To Do: Rethink How We Do To-Do Lists

Chris Gaetano
Published Date:
Sep 30, 2015
ChecklistEver write a to-do list at the start of your day, and by the time you leave the office you find you've only managed to check off less than half the items on it? Your problem might have started with how you wrote your list in the first place, according to an article in Bloomberg. Write your to-do list the wrong way, according to Bloomberg, and the only thing you'll really do is fail to complete your to-do list. 

So what goes into the optimal to-do list? 

First of all, it should be hand-written: studies have shown that we're more likely to remember things when we write them down by hand, versus typing something into a computer, or tapping it into a scheduling app. 

But what about the items themselves? They should be as specific and actionable as possible. So for instance, if you're, say, a staff writer with the Trusted Professional, you shouldn't write something like "work on article." You should instead write something like "Schedule at least three interviews; write preliminary questions for sources; read IRS report; discuss story with editor." 

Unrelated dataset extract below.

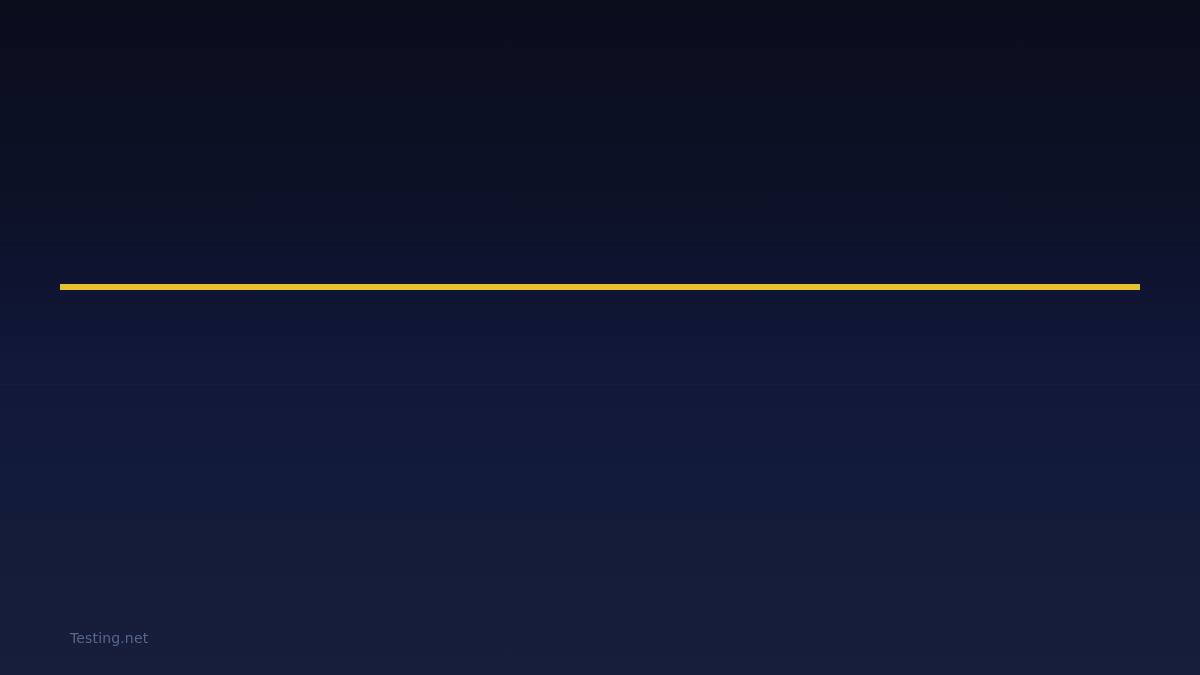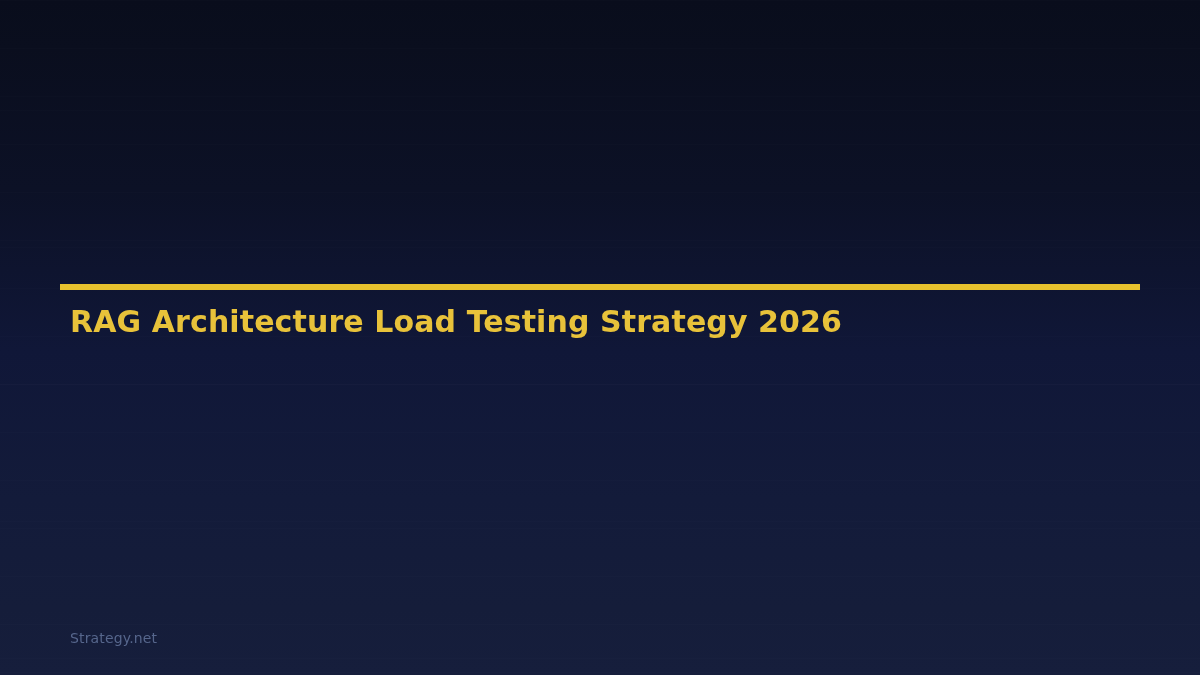"RAG Architecture Load Testing Strategy" h1.slide-title { html: <h1>RAG Architecture Load Testing Strategy 2026</h1> -> none }
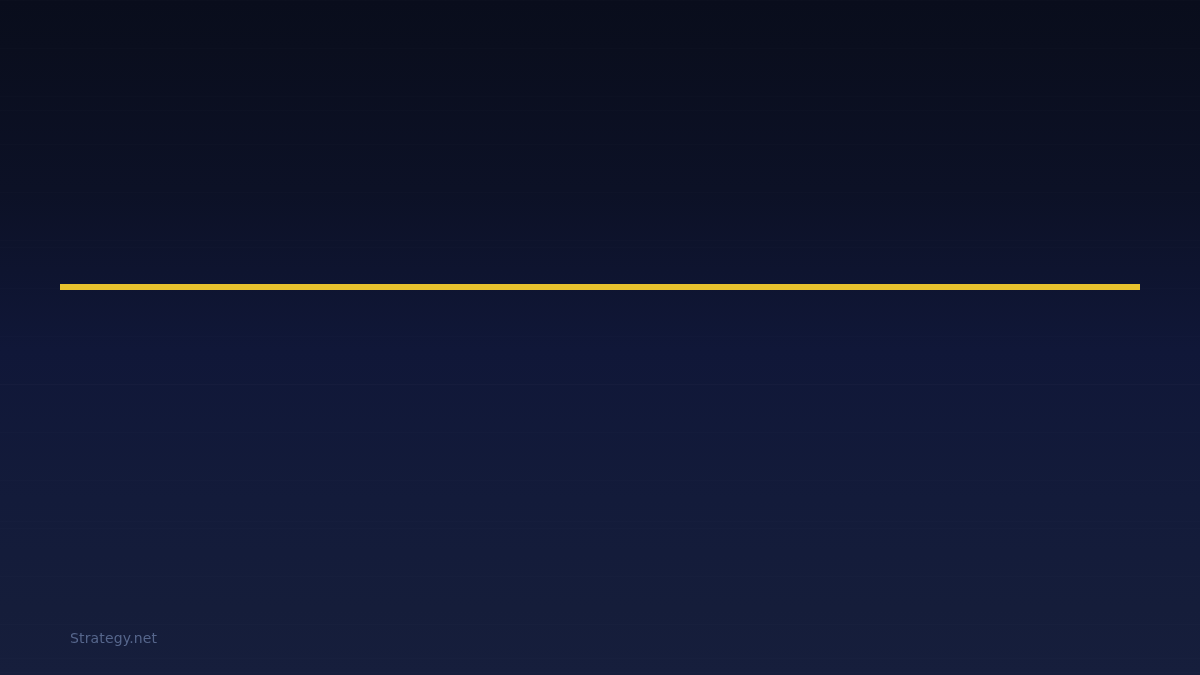"Strategy.net" div.footer { text: Strategy.net -> Testing.net }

And then try to break each of these items down into smaller, actionable steps. Doing this can not only help you think more concretely about tasks, it can give you the feeling of making progress by letting you check off items more frequently. (this is why, when I make lists, my first item is always "make list.") 

Even if you completed the items on your list for the day, Bloomberg says it's important to do that again the next: making a list and following through should become a habit, something automatic that you do every day, which makes the creation of the list itself easier. 

Of course, a to-do list is useless if you don't remember what's actually on it. Make sure it's always accessible to you, so you can reference it anytime you need to. 

Finally, make sure you have a realistic understanding of how long a task will actually take. None of the above advice will be useful if you try to schedule eight hours worth of tasks into one.